RELATED Sen. Donnelly Urges President To Re-Up Opioid Crisis Declaration

That declaration has been extend by acting Health and Human Services Secretary Eric Hargen last Friday. The declaration is good for another 90 days. Indiana University Vice-President of Research Fred Cate says the opioid epidemic is a national public health emergency whether the President declares it so or not.

"Anyone dealing with addictions knows it's a public health emergency," Cate said. "For us where going to keep moving ahead and working closely with the state and our other partners. Whether the President issues a formal declaration has no impact whatsoever on our work."

The work that Cate refers to is Indiana University's Grand Challenges. One of which is focused on fighting addiction. Cate says with $50 million that the university has invested in the programs, they are creating projects geared towards fighting opioid addiction in Indiana in a variety of ways.

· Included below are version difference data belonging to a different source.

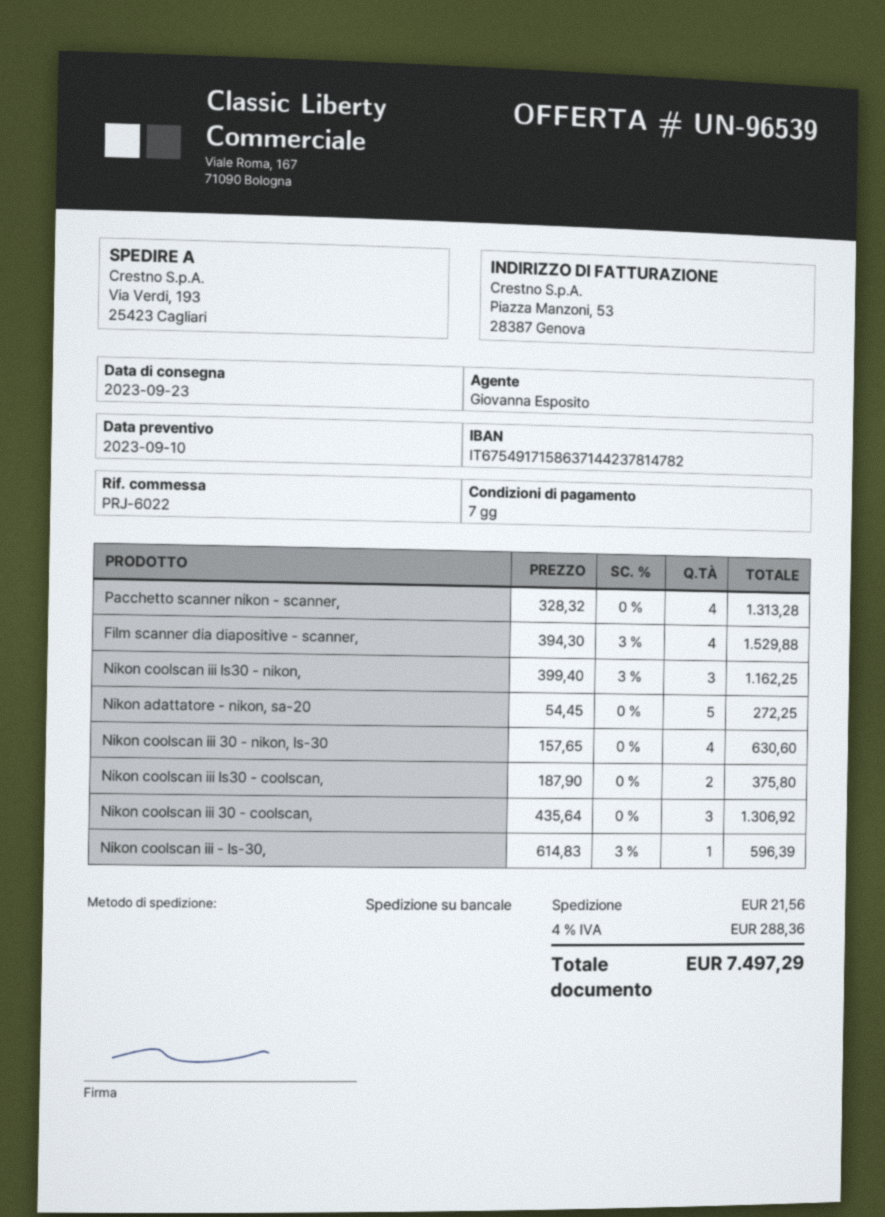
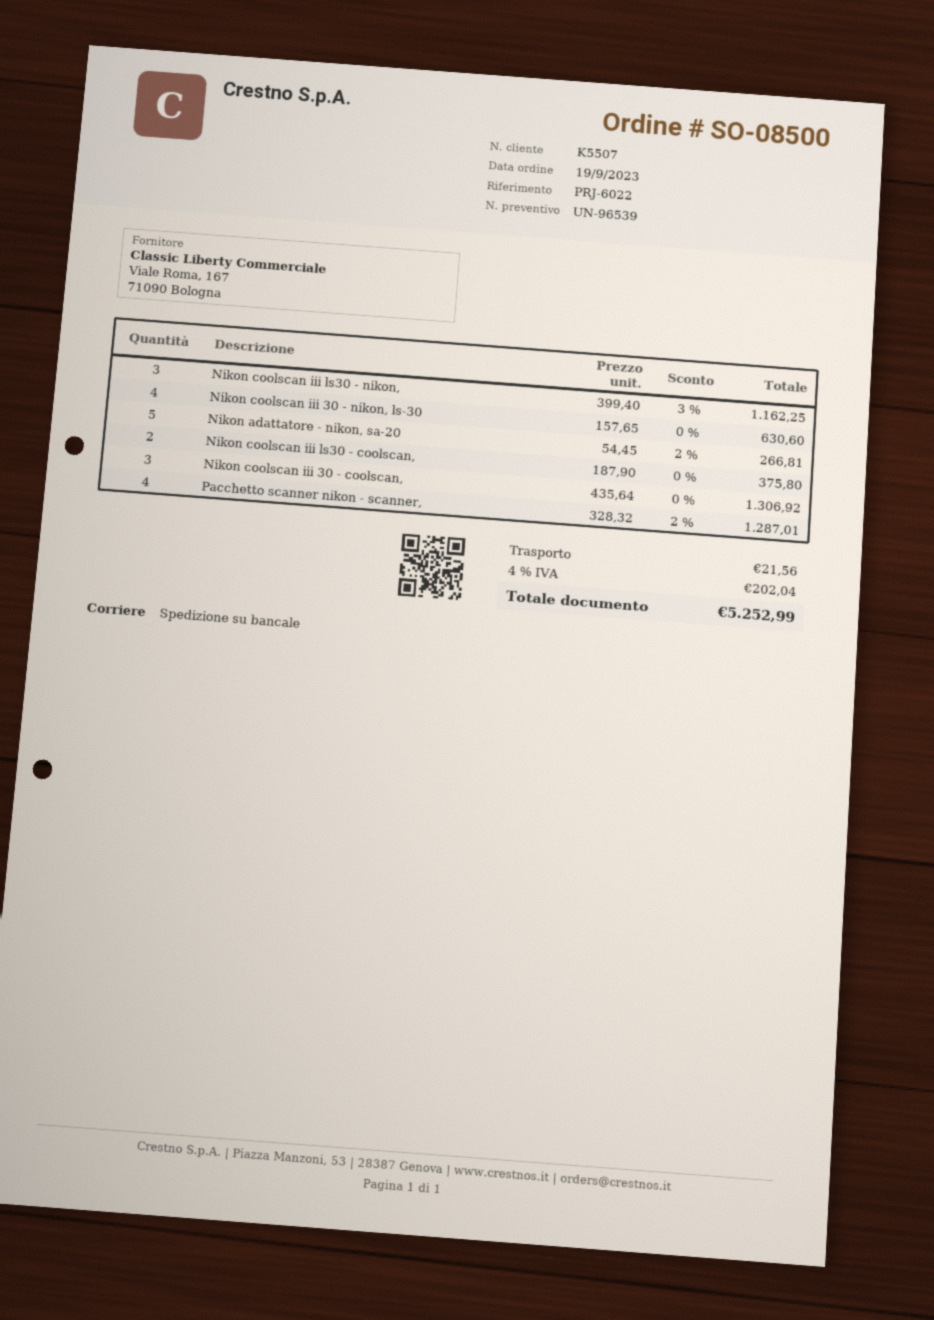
Pacchetto scanner nikon - scanner,: 4 x 328.32 = 1313.28 -> 4 x 328.32 - 2% = 1287.01
Film scanner dia diapositive - scanner,: 4 x 394.30 - 3% = 1529.88 -> none
Nikon adattatore - nikon, sa-20: 5 x 54.45 = 272.25 -> 5 x 54.45 - 2% = 266.81
Nikon coolscan iii - ls-30,: 1 x 614.83 - 3% = 596.39 -> none
tax: 4% = 288.36 -> 4% = 202.04
total: 7497.29 -> 5252.99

One of which is called "Project Echo."

"One of the great challenges is we don't have enough addictions professionals in this state," Cate explains. "Project Echo provides assistance for people 'in the field', such as doctors or other service providers to connect on a regular basis using video, computers or telephones with experts who study these issues here at the university." 

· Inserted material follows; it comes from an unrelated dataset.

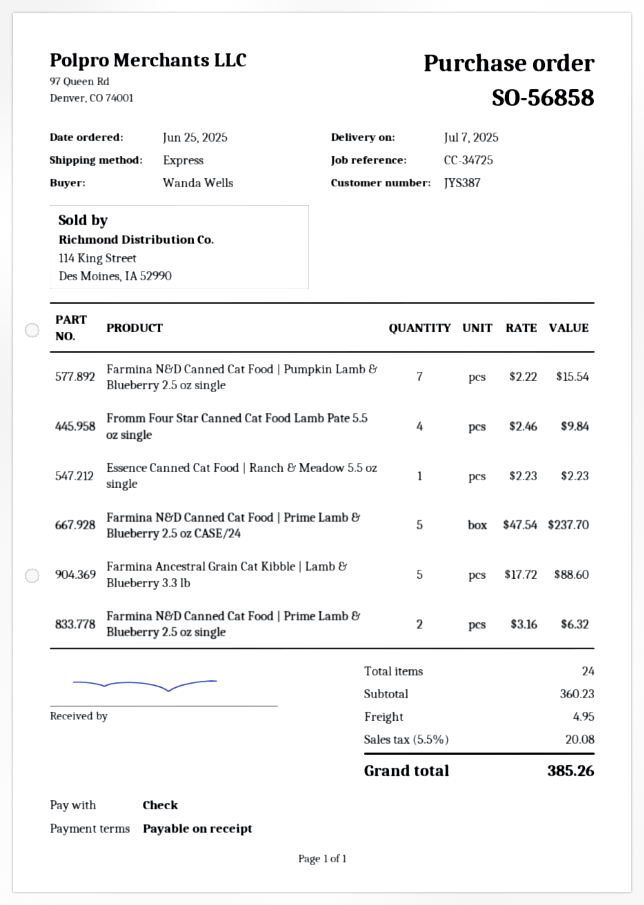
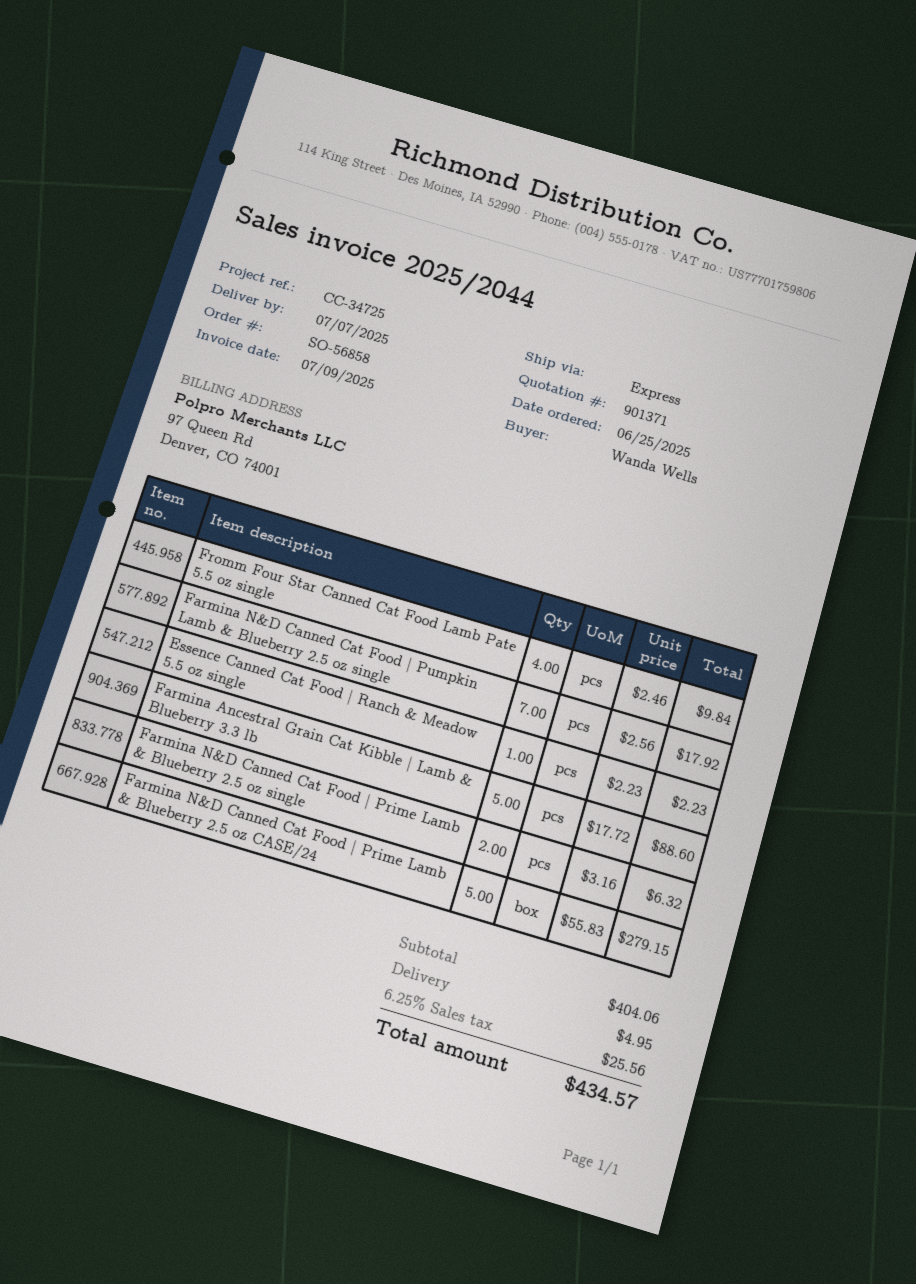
Farmina N&D Canned Cat Food | Pumpkin Lamb & Blueberry 2.5 oz single: 7 x 2.22 = 15.54 -> 7 x 2.56 = 17.92
Farmina N&D Canned Cat Food | Prime Lamb & Blueberry 2.5 oz CASE/24: 5 x 47.54 = 237.70 -> 5 x 55.83 = 279.15
subtotal: 360.23 -> 404.06
tax: 5.5% = 20.08 -> 6.25% = 25.56
total: 385.26 -> 434.57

Cate notes that these projects don't get a lot of financial support from the state or federal government, but this is made up for in strong partnerships they have with state and federal lawmakers. He says the strong support from Governor Eric Holcomb's administration reinforces a sense of optimism in fighting the opioid crisis. 

Still, he's not shying way from the fact that the epidemic is much worse than we might realize.

"Even though we talk about IU committing $50 million here, that's only a drop in the bucket compared to the challenge we are facing across the state of Indiana," Cate adds.

He says IU's Grand Challenge Projects on addiction are too young to have seen any real progress on a broad scale. Moving forward he says they are looking to expand into studying the effectiveness of needle exchange programs.